Girl with a Pearl Earring is perhaps one of Jan Vermeer‘s best known works the world over. The magnificent gaze that the girl looks over her left shoulder with is a wonderful blend of expressions. It almost feels as if the viewer has stumbled upon an intimate, personal moment. The blue and yellow color palette of the fabric of her headdress is typically Vermeer, as is his choice and depiction of this seemingly middle-class woman as his subject.
Notice the pearl earring – half covered in shadow, it catches just the right amount of light to add to the realism. It was widely speculated that this was the servant with whom Vermeer had begun a relationship, and that he painted her wearing one of his wife‘s pearl earrings!

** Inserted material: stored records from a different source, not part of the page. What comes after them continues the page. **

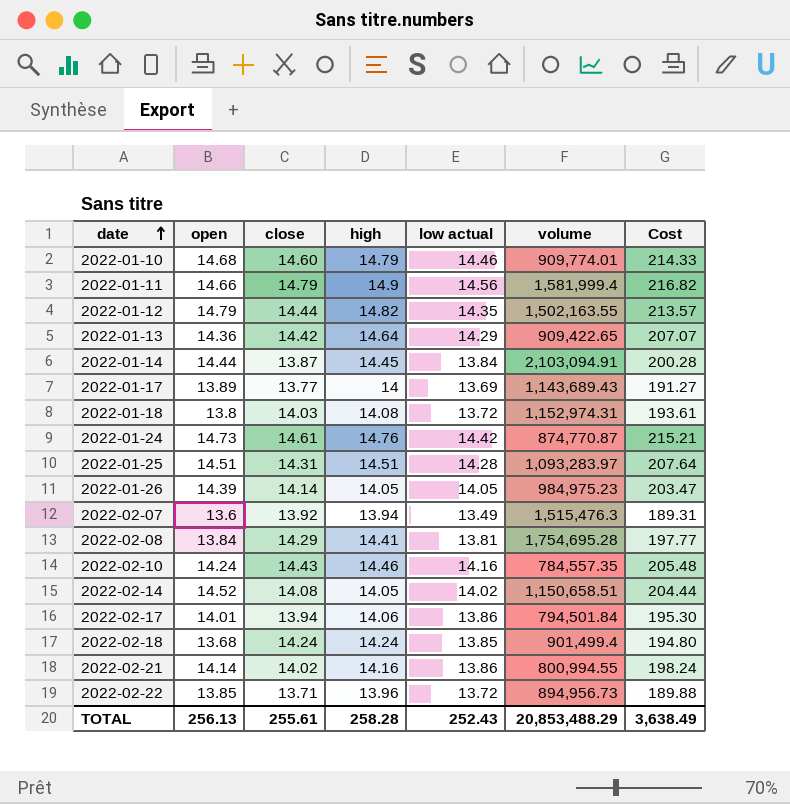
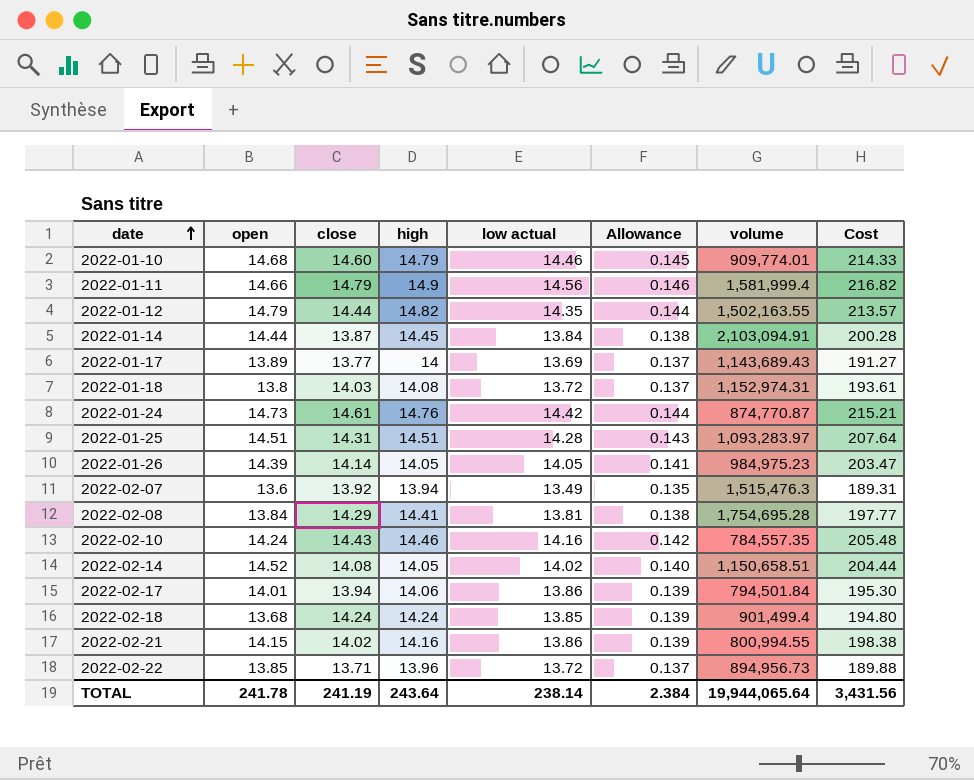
column Allowance | formula: none -> [low actual] * 0.01
row 2022-01-13: 14.36 | 14.42 | 14.64 | 14.29 | 909,422.65 | 207.07 -> none
2022-02-21 | open: 14.14 -> 14.15
2022-02-21 | Cost: 198.24 -> 198.38
TOTAL | open: 256.13 -> 241.78
TOTAL | close: 255.61 -> 241.19
TOTAL | high: 258.28 -> 243.64
TOTAL | low actual: 252.43 -> 238.14
TOTAL | volume: 20,853,488.29 -> 19,944,065.64
TOTAL | Cost: 3,638.49 -> 3,431.56

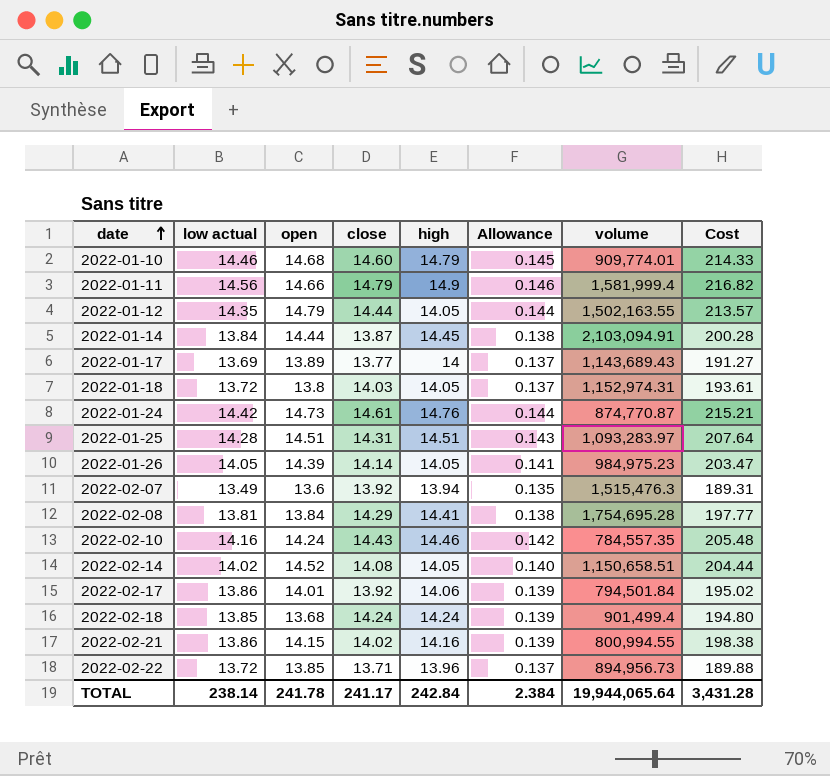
column low actual | position: 5 -> 2
2022-01-12 | high: 14.82 -> 14.05
2022-01-18 | high: 14.08 -> 14.05
2022-02-17 | close: 13.94 -> 13.92
2022-02-17 | Cost: 195.30 -> 195.02
TOTAL | close: 241.19 -> 241.17
TOTAL | high: 243.64 -> 242.84
TOTAL | Cost: 3,431.56 -> 3,431.28

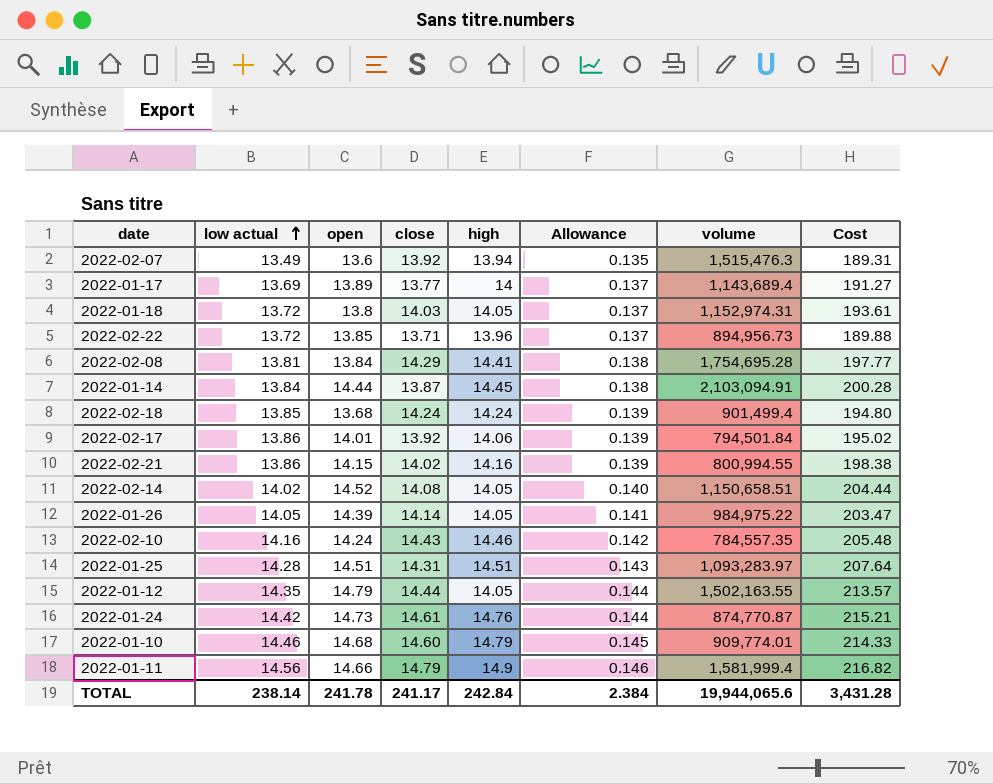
row order: date ascending -> low actual ascending
2022-01-17 | volume: 1,143,689.43 -> 1,143,689.4
2022-01-26 | volume: 984,975.23 -> 984,975.22
TOTAL | volume: 19,944,065.64 -> 19,944,065.6

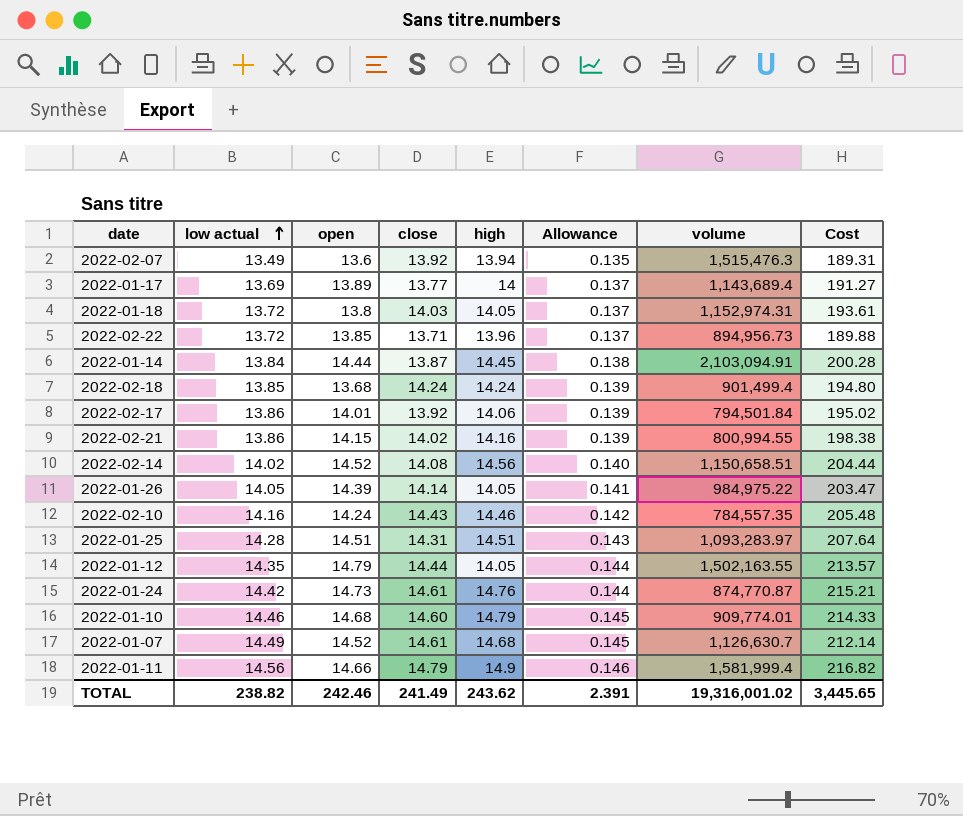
row 2022-02-08: 13.81 | 13.84 | 14.29 | 14.41 | 0.138 | 1,754,695.28 | 197.77 -> none
2022-02-14 | high: 14.05 -> 14.56
row 2022-01-07: none -> 14.49 | 14.52 | 14.61 | 14.68 | 0.145 | 1,126,630.7 | 212.14
TOTAL | low actual: 238.14 -> 238.82
TOTAL | open: 241.78 -> 242.46
TOTAL | close: 241.17 -> 241.49
TOTAL | high: 242.84 -> 243.62
TOTAL | Allowance: 2.384 -> 2.391
TOTAL | volume: 19,944,065.6 -> 19,316,001.02
TOTAL | Cost: 3,431.28 -> 3,445.65

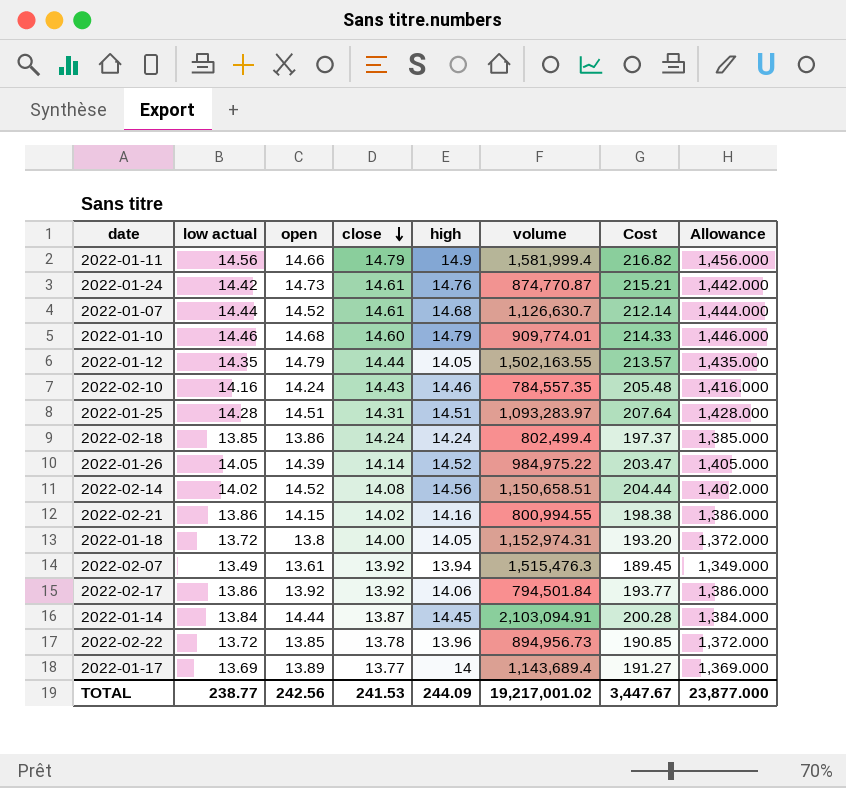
row order: low actual ascending -> close descending
column Allowance | formula: [low actual] * 0.01 -> [low actual] * 100
column Allowance | position: 6 -> 8
2022-01-07 | low actual: 14.49 -> 14.44
2022-02-18 | open: 13.68 -> 13.86
2022-02-18 | volume: 901,499.4 -> 802,499.4
2022-02-18 | Cost: 194.80 -> 197.37
2022-01-26 | high: 14.05 -> 14.52
2022-01-18 | close: 14.03 -> 14.00
2022-01-18 | Cost: 193.61 -> 193.20
2022-02-07 | open: 13.6 -> 13.61
2022-02-07 | Cost: 189.31 -> 189.45
2022-02-17 | open: 14.01 -> 13.92
2022-02-17 | Cost: 195.02 -> 193.77
2022-02-22 | close: 13.71 -> 13.78
2022-02-22 | Cost: 189.88 -> 190.85
TOTAL | low actual: 238.82 -> 238.77
TOTAL | open: 242.46 -> 242.56
TOTAL | close: 241.49 -> 241.53
TOTAL | high: 243.62 -> 244.09
TOTAL | volume: 19,316,001.02 -> 19,217,001.02
TOTAL | Cost: 3,445.65 -> 3,447.67
TOTAL | Allowance: 2.391 -> 23,877.000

Choosing to portray everyday scenes of middle-class Dutch life, usually consisting of women, he mostly stuck to one particular room in his home as his studio. Interestingly, many of his paintings depict the window on the left-hand side of the room, which was rarely given a thorough cleaning, thereby casting a hazy & translucent light on his subjects (The Milkmaid, Woman Weighing Pearls, Young Woman with a Water Pitcher, and many more). Seventeenth-century artists were masters at layering pigments in order to achieve the desired effect. Vermeer employed a technique called dead-coloring, or underpainting, which is the initial monochromatic distribution of lights and darks in order to add depth to the composition upon the completion of the drawing. Next, he carefully applied color to each area of the painting separately, almost in the style of “Color by Numbers” in order to achieve clear contours. This judicious application of paint allowed Vermeer to limit the amount of paint that he utilized and to create a very realistic, detailed look in his work.